Politisch betrachtet hat der Iran alle Trümpfe in der Hand. Die UNO ist ein Papiertiger, der in sich zerstritten ist, der Iran kann sich als die zu unrecht verfolgte Nation profilieren, und die Vereinigten Staaten können derzeit nicht militärisch eingreifen. Somit bleibt nur der Verhandlungsweg. hier kann der Iran durchaus Bedingungen stellen oder die Verhandlungen abbrechen, wenn man auf seine Forderungen nicht eingeht. Die Resolution des Sicherheitsrates der Vereinten Nationen ist in dieser Situation kontraproduktiv, so gut formuliert sie auch ist. Sie erlaubt dem Iran, sich in eine Schmollecke zurückzuziehen. Andererseits hätte ohne die Resolution der Iran munter weitermachen können, ohne sich um Verhandlungen zu kümmern. Das Problem gleicht einem gordischen Knoten, und die Bemühungen stecken in der Sackgasse. Die einzige Hoffnung scheint eine Doppelstrategie zu sein: Auf der einen Seite muss man dem Iran anbieten, ihm bei der friedlichen Nutzung der Kernenergie sogar behilflich zu sein, muss ihn als gleichberechtigten Partner akzeptieren, ohne seine Gefährlichkeit zu vergessen, und auf der anderen Seite ist es geboten, alles zu unterbinden, was zum Bau iranischer Atomwaffen führen könnte. Dazu allerdings wäre es notwendig, dass ausnahmslos alle Mitgliedsstaaten der Vereinten Nationen mitziehen und die Resolution, die gestern beschlossen wurde, Wort für Wort einhalten, sowohl was das Atomprogramm angeht, als auch im Bezug auf die ausdrücklich nicht eingeschränkte Kooperation mit dem Iran in allen anderen Angelegenheiten. Das scheint für mich der einzig gangbare Weg zu sein, obwohl ich für seinen Erfolg heutzutage nicht mehr garantieren möchte. Eher gehe ich davon aus, dass der Iran über kurz oder lang über die Fähigkeiten verfügt, Atomwaffen zu bauen. Ich kann mir nicht vorstellen, dass man das noch verhindern kann. Wichtig wäre es dann allerdings, den Iran auf mittelfristige Sicht auf diplomatische Weise in ein Sicherheitssystem einzubinden, das seine nationale Souveränität achtet, die radikalen Auswirkungen seiner Politik aber nachhaltig in Grenzen hält. Wie man das allerdings anstellen soll, dazu kann ich heute beim besten Willen nichts sagen. Unsere Politik wird bestimmt von Kurzzeitstrategien, und die taugen nichts für ein solch langfristiges Ziel.
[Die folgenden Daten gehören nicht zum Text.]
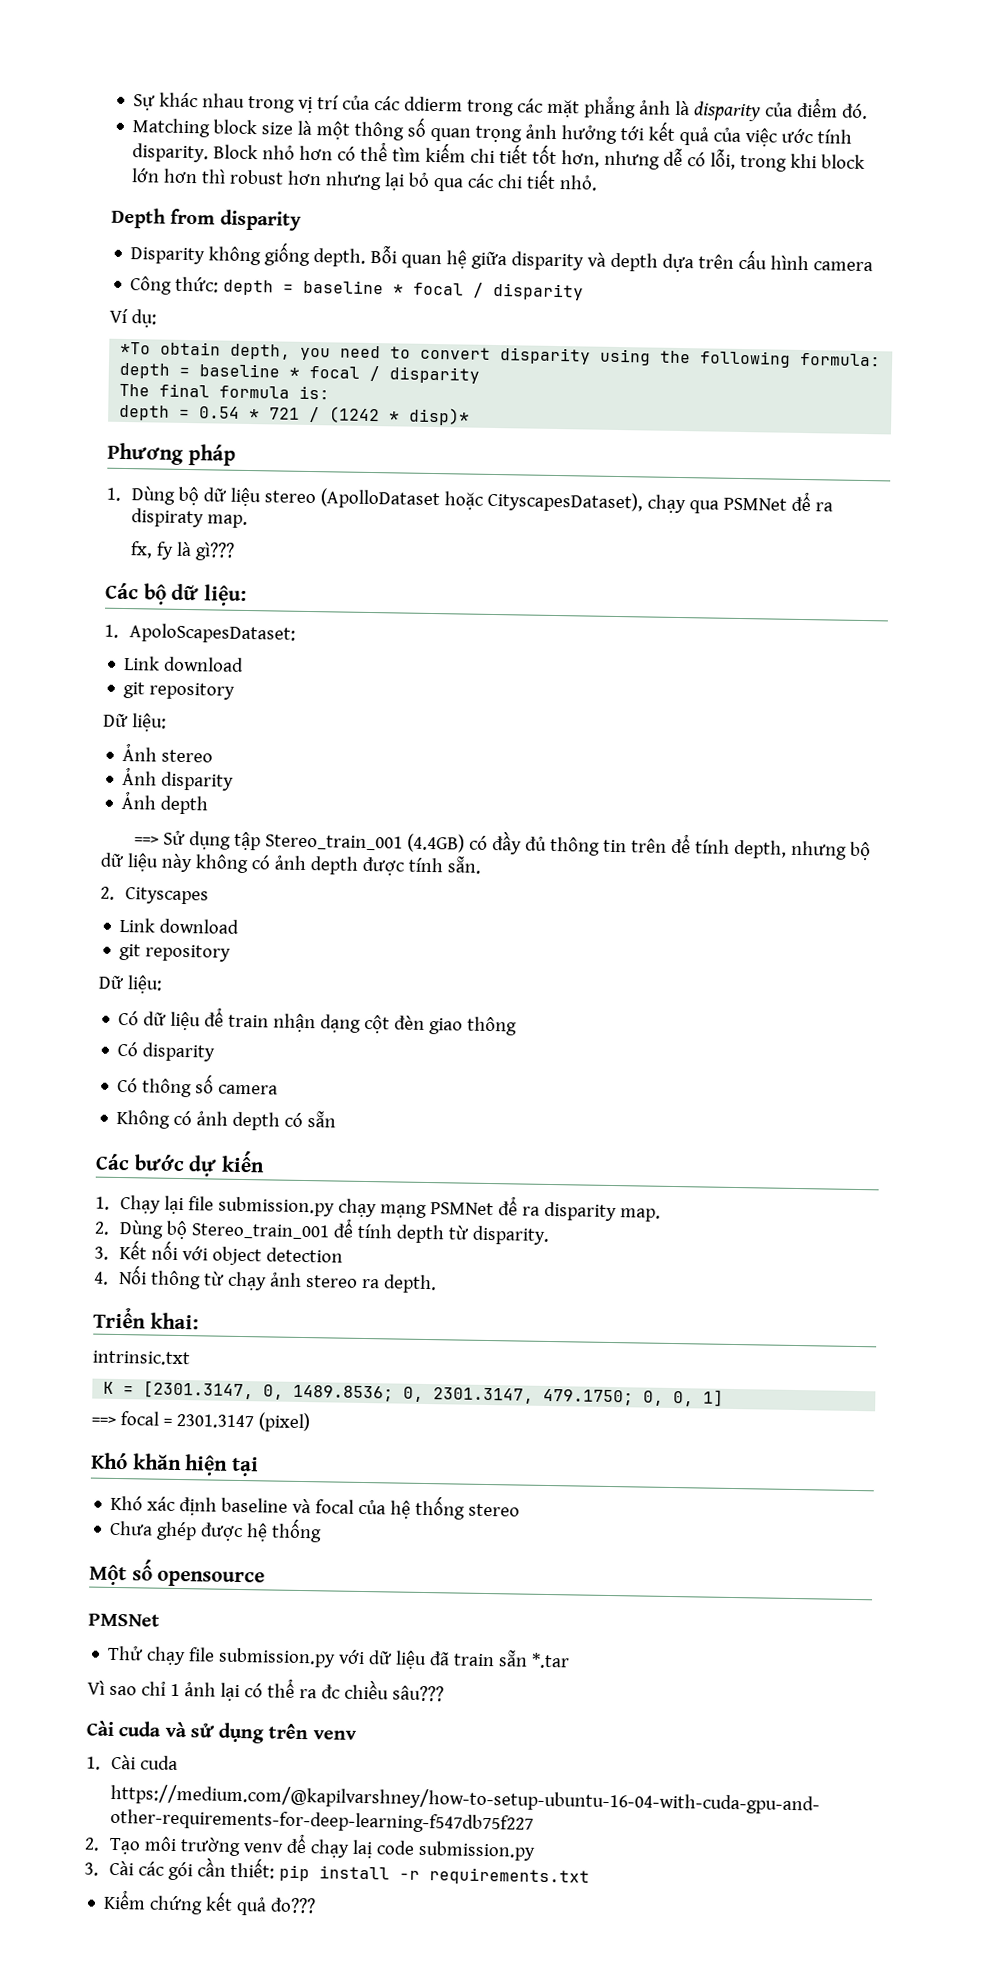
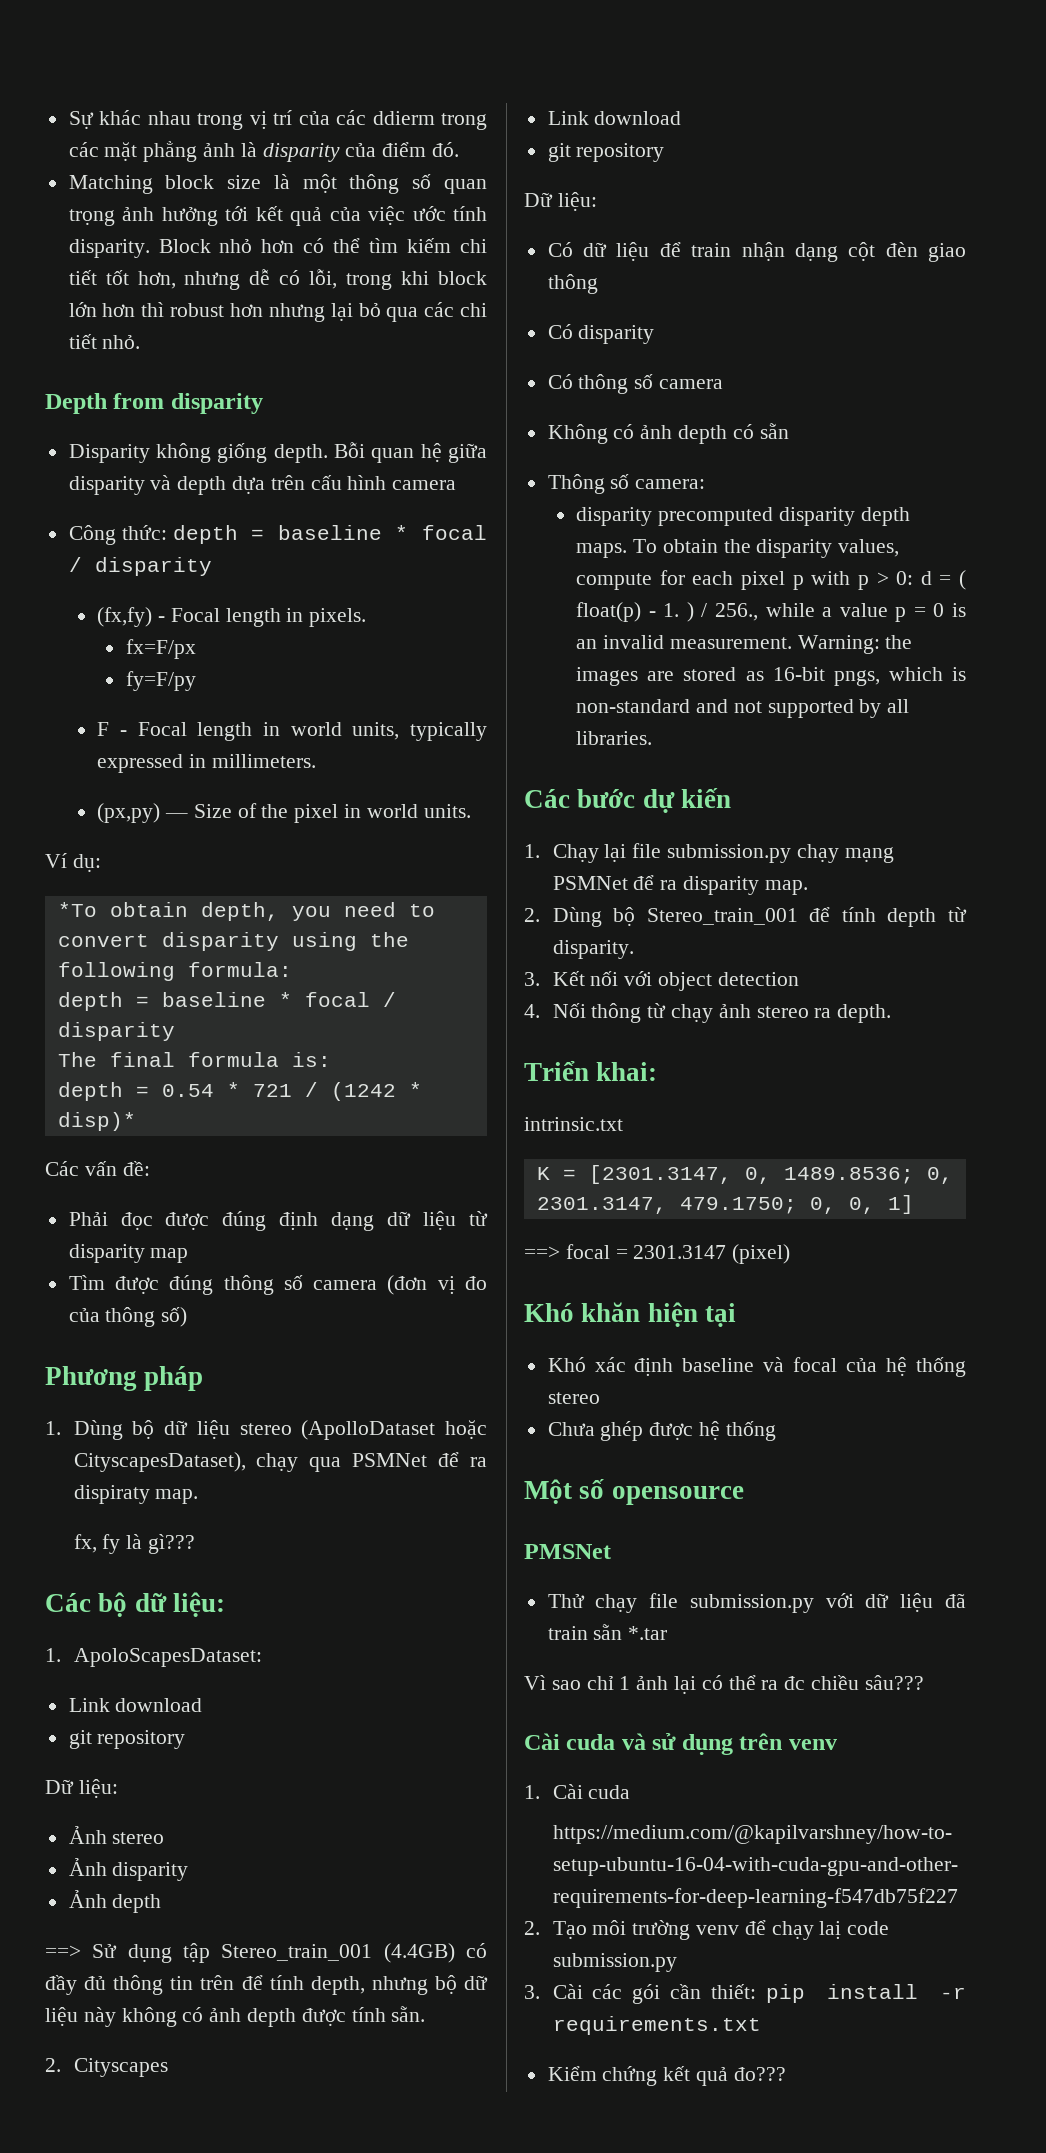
(585, 291) none -> [97,607,367,627] [125,639,196,659] [125,671,196,691] [97,722,488,741] [97,754,316,773] [97,803,471,823] // (fx,fy) - Focal length in pixels. // fx=F/px // fy=F/py // F - Focal length in world units, typically expressed in millimeters. // (px,py) — Size of the pixel in world units.
(471, 416) none -> [45,1161,150,1176] [68,1211,488,1231] [68,1244,189,1263] [68,1275,487,1295] [68,1307,188,1327] // Các vấn đề: // Phải đọc được đúng định dạng dữ liệu từ disparity map // Tìm được đúng thông số camera (đơn vị đo của thông số)
(337, 1119) none -> [547,474,706,494] [576,507,910,526] [576,539,900,558] [576,570,966,590] [576,602,967,622] [576,635,913,654] [576,667,966,686] [576,699,910,718] [576,731,653,745] // Thông số camera: // disparity precomputed disparity depth maps. To obtain the disparity values, compute for each pixel p with p > 0: d = ( float(p) - 1. ) / 256., while a value p = 0 is an invalid measurement. Warning: the images are stored as 16-bit pngs, which is non-standard and not supported by all libraries.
Die christliche Welt feiert das Weihnachtsfest. Die Nachrichten lassen sich davon allerdings nicht beeindrucken. Das Problem mit dem iranischen Atomprogramm wird uns auch noch im Jahre 2007 beschäftigen, und eine Lösung ist vorläufig nicht in Sicht.
Copyright 2006, Jens Bertrams.
Lieber Jens,
im Wesentlich en hast Du Recht: Der Westen hat sich in Punkto Iran in eine Sackgasse hineinmanövriert, aus der das große dicke Fahrzeug nicht mehr herauskommt. Kein Frieden auf dieser Welt zu Weihnachten!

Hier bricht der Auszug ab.